### Work to be completed:
Here is the task for the records below: repeat exactly the lines from the one with "- docker-compose up -d postgres" to the one with "aplicações sem Docker", both included, and nothing else.

### Material to process:
%%
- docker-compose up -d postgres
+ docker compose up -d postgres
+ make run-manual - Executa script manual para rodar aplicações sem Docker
%%
%%
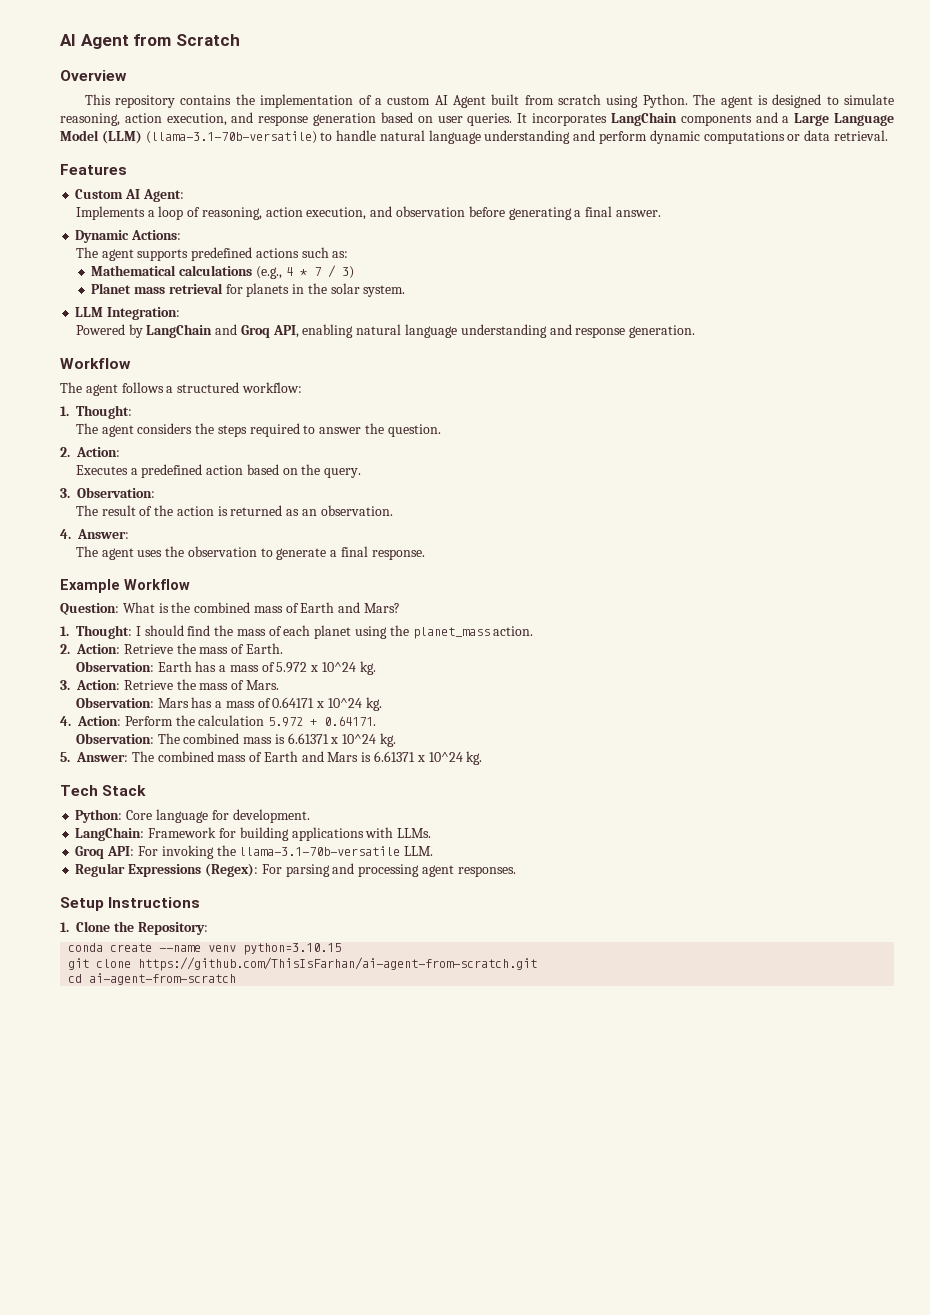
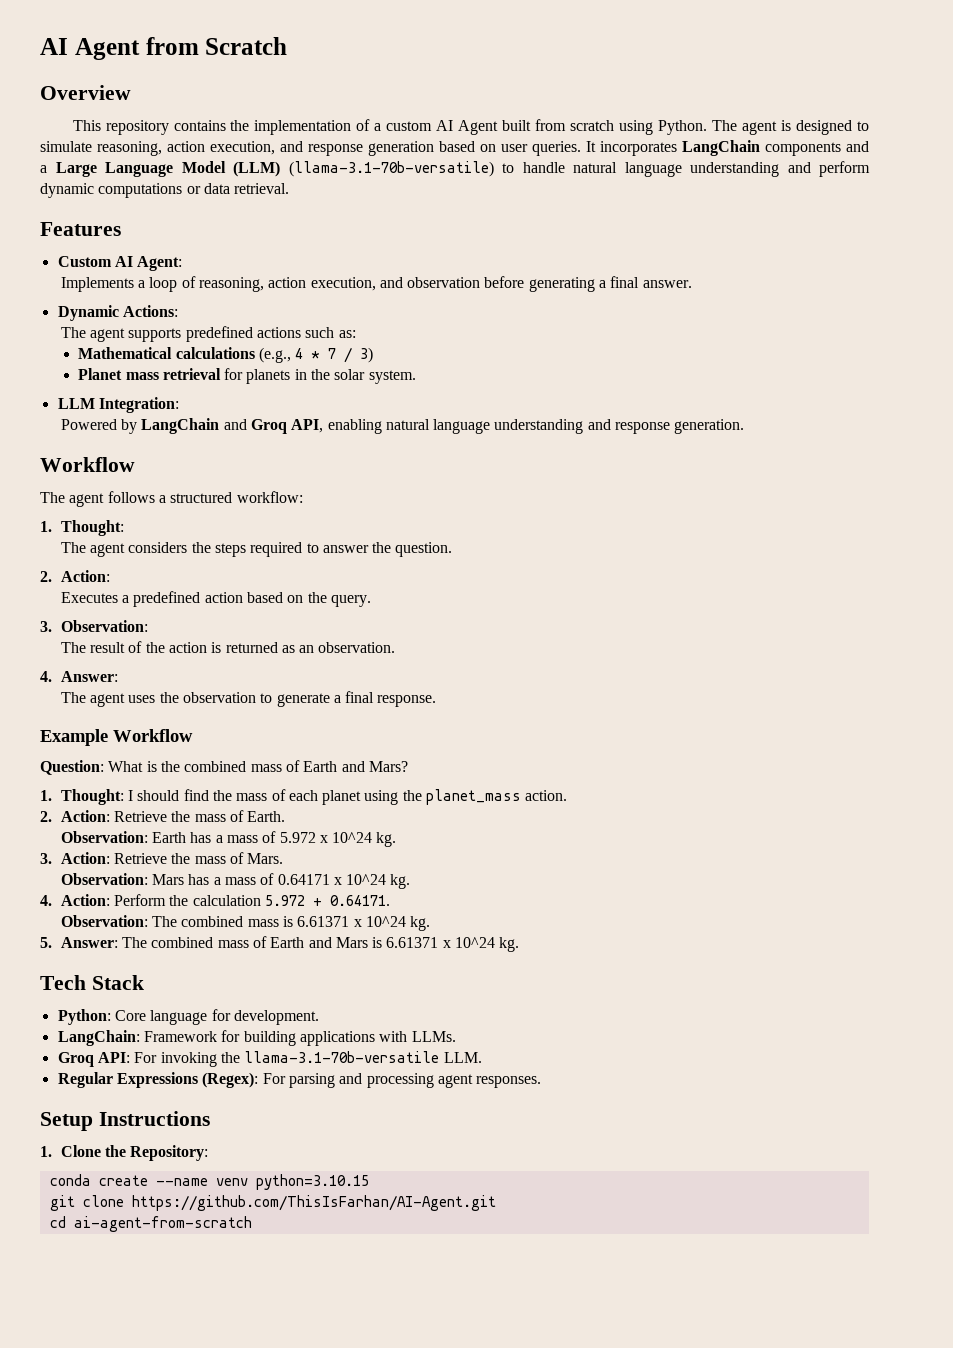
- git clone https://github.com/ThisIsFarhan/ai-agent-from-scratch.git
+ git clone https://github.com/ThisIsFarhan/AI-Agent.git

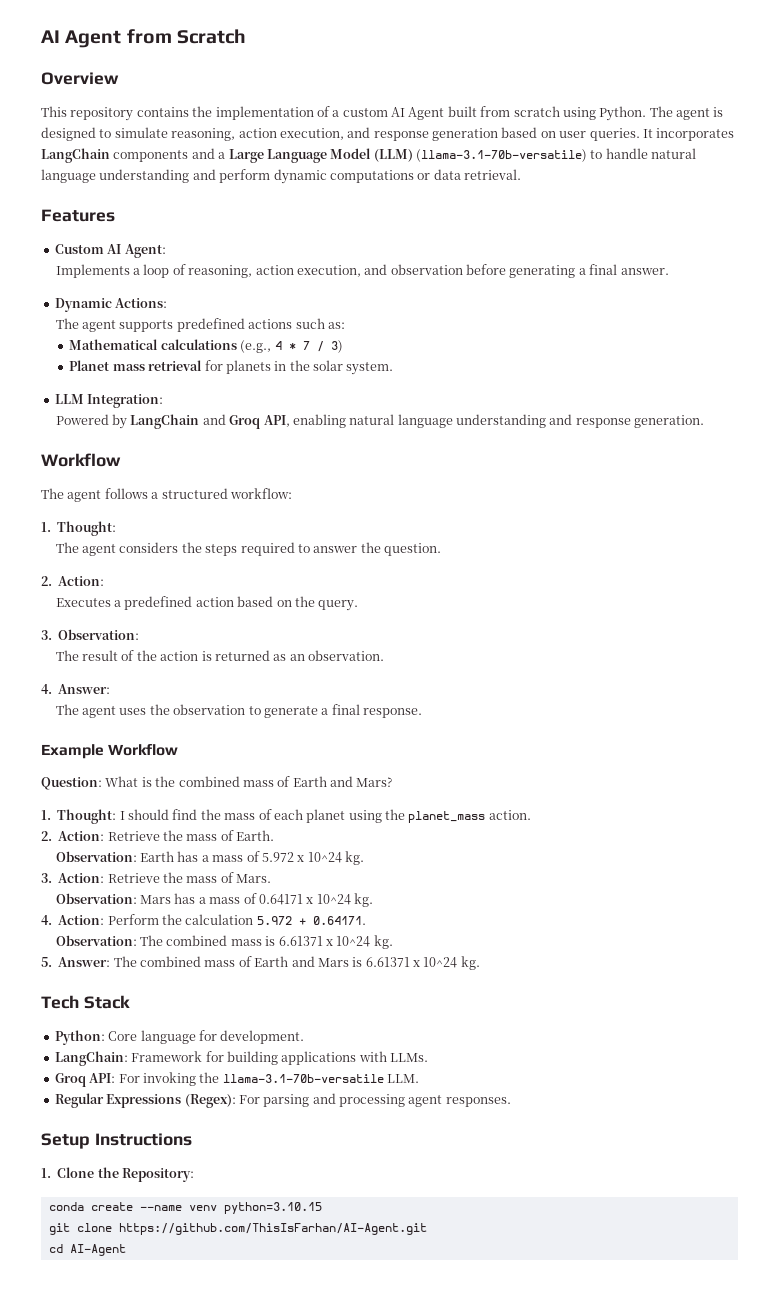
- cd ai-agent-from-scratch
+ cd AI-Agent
%%
### Task solution:
- docker-compose up -d postgres
+ docker compose up -d postgres
+ make run-manual - Executa script manual para rodar aplicações sem Docker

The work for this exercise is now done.